======== Records shown ========

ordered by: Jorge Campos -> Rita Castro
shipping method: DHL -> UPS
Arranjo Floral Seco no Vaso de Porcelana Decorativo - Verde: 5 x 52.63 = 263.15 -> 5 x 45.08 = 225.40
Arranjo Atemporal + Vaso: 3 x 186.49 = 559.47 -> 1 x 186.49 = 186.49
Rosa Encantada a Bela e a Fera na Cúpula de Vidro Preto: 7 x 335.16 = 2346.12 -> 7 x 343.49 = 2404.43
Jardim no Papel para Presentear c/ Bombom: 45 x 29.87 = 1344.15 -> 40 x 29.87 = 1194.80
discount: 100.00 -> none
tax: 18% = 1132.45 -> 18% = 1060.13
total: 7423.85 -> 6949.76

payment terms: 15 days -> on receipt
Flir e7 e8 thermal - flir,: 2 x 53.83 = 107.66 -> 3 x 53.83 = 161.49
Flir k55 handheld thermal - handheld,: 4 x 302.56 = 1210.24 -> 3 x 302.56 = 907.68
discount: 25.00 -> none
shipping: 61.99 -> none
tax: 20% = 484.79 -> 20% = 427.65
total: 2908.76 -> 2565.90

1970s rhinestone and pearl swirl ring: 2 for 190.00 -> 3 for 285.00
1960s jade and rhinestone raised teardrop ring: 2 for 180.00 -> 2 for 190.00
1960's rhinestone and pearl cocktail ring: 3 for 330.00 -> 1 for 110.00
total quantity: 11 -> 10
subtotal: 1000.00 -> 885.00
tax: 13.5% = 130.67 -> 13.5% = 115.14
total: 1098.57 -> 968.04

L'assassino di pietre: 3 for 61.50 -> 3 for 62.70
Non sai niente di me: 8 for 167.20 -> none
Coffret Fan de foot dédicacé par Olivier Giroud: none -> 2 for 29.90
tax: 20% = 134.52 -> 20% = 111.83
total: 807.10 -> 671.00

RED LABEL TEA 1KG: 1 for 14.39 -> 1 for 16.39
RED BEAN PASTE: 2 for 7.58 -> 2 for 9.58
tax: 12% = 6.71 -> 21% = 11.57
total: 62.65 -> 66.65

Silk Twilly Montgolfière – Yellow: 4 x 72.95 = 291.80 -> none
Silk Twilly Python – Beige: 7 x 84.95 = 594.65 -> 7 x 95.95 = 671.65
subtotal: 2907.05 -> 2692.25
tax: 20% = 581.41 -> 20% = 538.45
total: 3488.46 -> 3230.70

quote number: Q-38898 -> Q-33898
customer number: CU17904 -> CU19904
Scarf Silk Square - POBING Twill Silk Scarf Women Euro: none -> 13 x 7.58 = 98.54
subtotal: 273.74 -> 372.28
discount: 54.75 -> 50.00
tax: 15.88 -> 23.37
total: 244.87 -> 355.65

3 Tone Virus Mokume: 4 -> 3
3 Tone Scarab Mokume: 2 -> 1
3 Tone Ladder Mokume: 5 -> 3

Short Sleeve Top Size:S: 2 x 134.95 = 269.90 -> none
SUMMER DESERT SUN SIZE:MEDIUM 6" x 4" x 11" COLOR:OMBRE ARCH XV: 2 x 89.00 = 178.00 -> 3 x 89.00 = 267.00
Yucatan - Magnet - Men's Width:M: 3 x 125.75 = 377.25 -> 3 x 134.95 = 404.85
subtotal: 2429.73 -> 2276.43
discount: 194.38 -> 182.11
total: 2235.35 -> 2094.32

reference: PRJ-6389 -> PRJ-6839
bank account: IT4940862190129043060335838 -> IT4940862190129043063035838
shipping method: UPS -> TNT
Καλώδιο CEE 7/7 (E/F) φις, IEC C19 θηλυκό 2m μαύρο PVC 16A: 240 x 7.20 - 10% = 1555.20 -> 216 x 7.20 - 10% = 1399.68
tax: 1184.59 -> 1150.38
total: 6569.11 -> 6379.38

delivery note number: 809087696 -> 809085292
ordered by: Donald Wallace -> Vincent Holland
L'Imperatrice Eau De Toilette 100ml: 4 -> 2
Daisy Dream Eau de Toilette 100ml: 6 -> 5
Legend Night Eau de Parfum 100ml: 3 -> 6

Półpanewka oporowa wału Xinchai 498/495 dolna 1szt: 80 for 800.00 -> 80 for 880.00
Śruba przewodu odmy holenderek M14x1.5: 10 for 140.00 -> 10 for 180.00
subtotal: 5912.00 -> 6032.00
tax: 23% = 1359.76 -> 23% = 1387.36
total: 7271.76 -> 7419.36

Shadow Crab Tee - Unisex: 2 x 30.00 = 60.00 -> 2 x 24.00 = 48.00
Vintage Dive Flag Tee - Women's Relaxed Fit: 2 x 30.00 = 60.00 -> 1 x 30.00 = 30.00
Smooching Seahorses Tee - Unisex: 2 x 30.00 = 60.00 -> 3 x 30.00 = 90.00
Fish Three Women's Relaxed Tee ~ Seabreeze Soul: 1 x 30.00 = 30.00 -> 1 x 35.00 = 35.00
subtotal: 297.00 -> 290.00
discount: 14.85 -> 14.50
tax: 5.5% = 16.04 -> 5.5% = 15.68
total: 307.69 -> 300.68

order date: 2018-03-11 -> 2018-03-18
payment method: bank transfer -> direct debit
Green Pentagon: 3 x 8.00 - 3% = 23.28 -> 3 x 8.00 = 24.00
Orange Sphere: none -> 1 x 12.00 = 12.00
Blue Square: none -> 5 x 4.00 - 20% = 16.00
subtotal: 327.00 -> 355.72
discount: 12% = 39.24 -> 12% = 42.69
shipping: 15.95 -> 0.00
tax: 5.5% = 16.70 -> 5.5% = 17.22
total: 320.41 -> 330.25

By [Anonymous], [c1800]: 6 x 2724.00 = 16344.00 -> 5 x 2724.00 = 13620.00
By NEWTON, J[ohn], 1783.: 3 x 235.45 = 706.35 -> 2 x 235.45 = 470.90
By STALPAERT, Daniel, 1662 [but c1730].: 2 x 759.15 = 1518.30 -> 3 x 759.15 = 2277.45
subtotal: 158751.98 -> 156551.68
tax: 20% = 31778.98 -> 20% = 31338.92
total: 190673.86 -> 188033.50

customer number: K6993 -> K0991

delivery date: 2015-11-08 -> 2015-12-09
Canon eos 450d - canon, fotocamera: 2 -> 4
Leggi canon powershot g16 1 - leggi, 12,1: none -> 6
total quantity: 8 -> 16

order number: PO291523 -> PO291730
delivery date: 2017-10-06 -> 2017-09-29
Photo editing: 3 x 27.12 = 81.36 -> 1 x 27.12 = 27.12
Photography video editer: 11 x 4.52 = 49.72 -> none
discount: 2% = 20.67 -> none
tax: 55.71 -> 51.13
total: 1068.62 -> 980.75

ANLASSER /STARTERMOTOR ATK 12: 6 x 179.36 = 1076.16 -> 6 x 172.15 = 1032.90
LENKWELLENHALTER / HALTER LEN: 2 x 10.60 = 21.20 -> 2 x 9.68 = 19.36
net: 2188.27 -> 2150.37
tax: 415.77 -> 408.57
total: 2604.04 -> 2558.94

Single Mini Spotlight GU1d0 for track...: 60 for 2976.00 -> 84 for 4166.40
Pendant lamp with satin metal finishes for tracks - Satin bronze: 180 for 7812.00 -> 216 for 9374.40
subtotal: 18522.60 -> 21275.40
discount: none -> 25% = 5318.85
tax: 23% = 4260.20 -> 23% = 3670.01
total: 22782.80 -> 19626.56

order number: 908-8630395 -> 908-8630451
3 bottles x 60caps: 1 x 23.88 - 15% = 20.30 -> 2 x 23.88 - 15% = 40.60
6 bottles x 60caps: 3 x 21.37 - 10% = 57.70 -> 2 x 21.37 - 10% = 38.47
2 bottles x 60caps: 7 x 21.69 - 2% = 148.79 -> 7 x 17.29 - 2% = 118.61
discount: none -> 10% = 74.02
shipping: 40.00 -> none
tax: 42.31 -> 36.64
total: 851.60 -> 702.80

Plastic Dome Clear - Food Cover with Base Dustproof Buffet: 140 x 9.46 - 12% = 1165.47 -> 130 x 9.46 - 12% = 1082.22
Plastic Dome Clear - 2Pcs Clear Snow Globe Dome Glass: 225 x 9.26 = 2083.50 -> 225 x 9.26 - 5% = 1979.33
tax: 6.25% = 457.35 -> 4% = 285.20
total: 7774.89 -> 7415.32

========

● **Task goal**
Take the line above containing "subtotal: 18522.60 -> 21275.40", the line containing "6 bottles x", and all lines in between, and copy them exactly without anything else.

● **Solution to this task**
subtotal: 18522.60 -> 21275.40
discount: none -> 25% = 5318.85
tax: 23% = 4260.20 -> 23% = 3670.01
total: 22782.80 -> 19626.56

order number: 908-8630395 -> 908-8630451
3 bottles x 60caps: 1 x 23.88 - 15% = 20.30 -> 2 x 23.88 - 15% = 40.60
6 bottles x 60caps: 3 x 21.37 - 10% = 57.70 -> 2 x 21.37 - 10% = 38.47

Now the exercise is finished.